Fr. Pierce is Board Certified as a Clinical Chaplain and Pastoral Counselor by the College of Pastoral Supervision & Psychotherapy. He currently serves as the Convener of the Easton Chapter of CPSP.
He was awarded the M.Div. degree by the Church Divinity School in Berkeley, CA, in 1972. Simultaneously he earned his Master of Arts degree in Theology from the Graduate Theological Union. He was accepted into the ThD program at the GTU but chose parish ministry instead.
Fr. Pierce was ordained an Episcopal Priest in 1973 and ministered to congregations in California, Idaho, and Massachusetts before coming to the Eastern Shore of Maryland in 1991. He is the co-author of the book, The Voice of Conscience: A Loud and Unusual Noise (Charles River Press, 1989) and numerous articles published in various national journals. He has also been honored as a gifted preacher within the Episcopal Church.
Since his arrival on the Eastern Shore, Pierce has served Episcopal churches in Cambridge, Chestertown, Denton, Earleville, East New Market, Ocean City, Quantico, St. Michaels, Tunis Mills, and Trappe. Currently he is the Vice-President of Province III, a consortium of thirteen Episcopal Dioceses in the Mid-Atlantic region.
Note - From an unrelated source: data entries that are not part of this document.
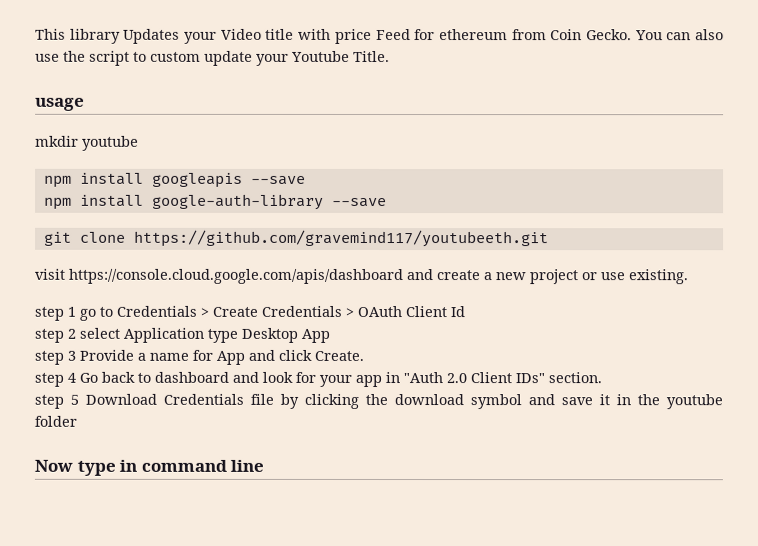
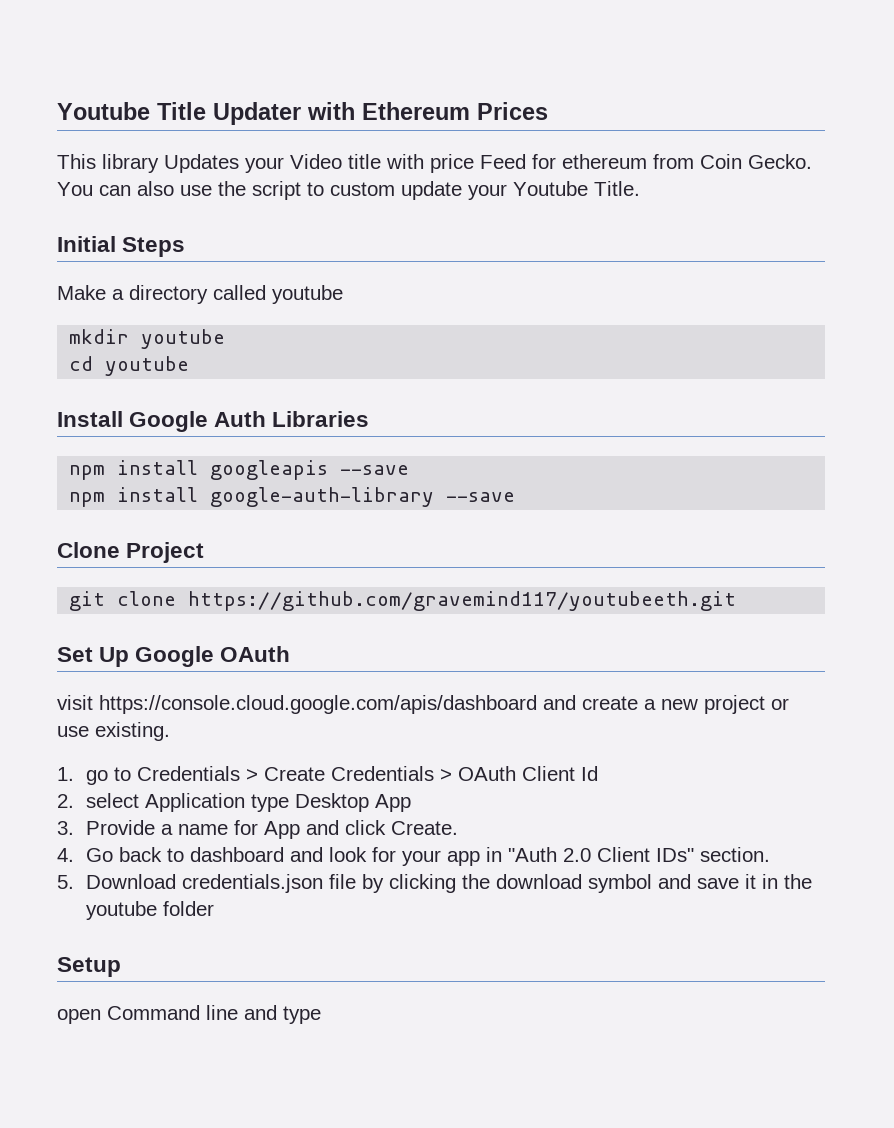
(35, 34) none -> [57,102,548,125] Youtube Title Updater with Ethereum Prices //
[35,97,85,111] [35,135,139,151] usage // mkdir youtube -> [57,236,186,257] [57,285,343,304] [69,329,226,349] [69,356,190,376] [57,411,370,432] Initial Steps // Make a directory called youtube // mkdir youtube // cd youtube // Install Google Auth Libraries
(387, 202) none -> [57,542,205,563] // Clone Project
(549, 238) none -> [57,646,291,667] // Set Up Google OAuth
[34,306,76,321] step 1 -> [57,767,74,781] 1.
[34,328,76,343] step 2 -> [57,794,74,808] 2.
[34,350,76,365] step 3 -> [57,821,74,835] 3.
[34,372,76,387] step 4 -> [57,848,74,862] 4.
[34,393,244,409] step 5 Download Credentials -> [57,874,323,893] 5. Download credentials.json
[34,459,265,476] Now type in command line -> [57,957,121,977] [57,1005,321,1024] Setup // open Command line and type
He was profiled in a front page story in The Washington Post on October 12, 1999. The article described Pierce as “a liberal minded priest who landed in Maryland by way of Boston and Berkeley…. [He] is affable and graying—not a picture of zealotry—but he is comfortable in controversy.”
When asked about what he sees as the future for Trinity Cathedral, Powell said, “Now in my 12th year of leadership as Dean of Trinity Cathedral, I feel more called than ever to open our doors in a post-Covid world to a wider range of spiritual seekers willing and able to draw from both Christian and non-Christian spiritual traditions.”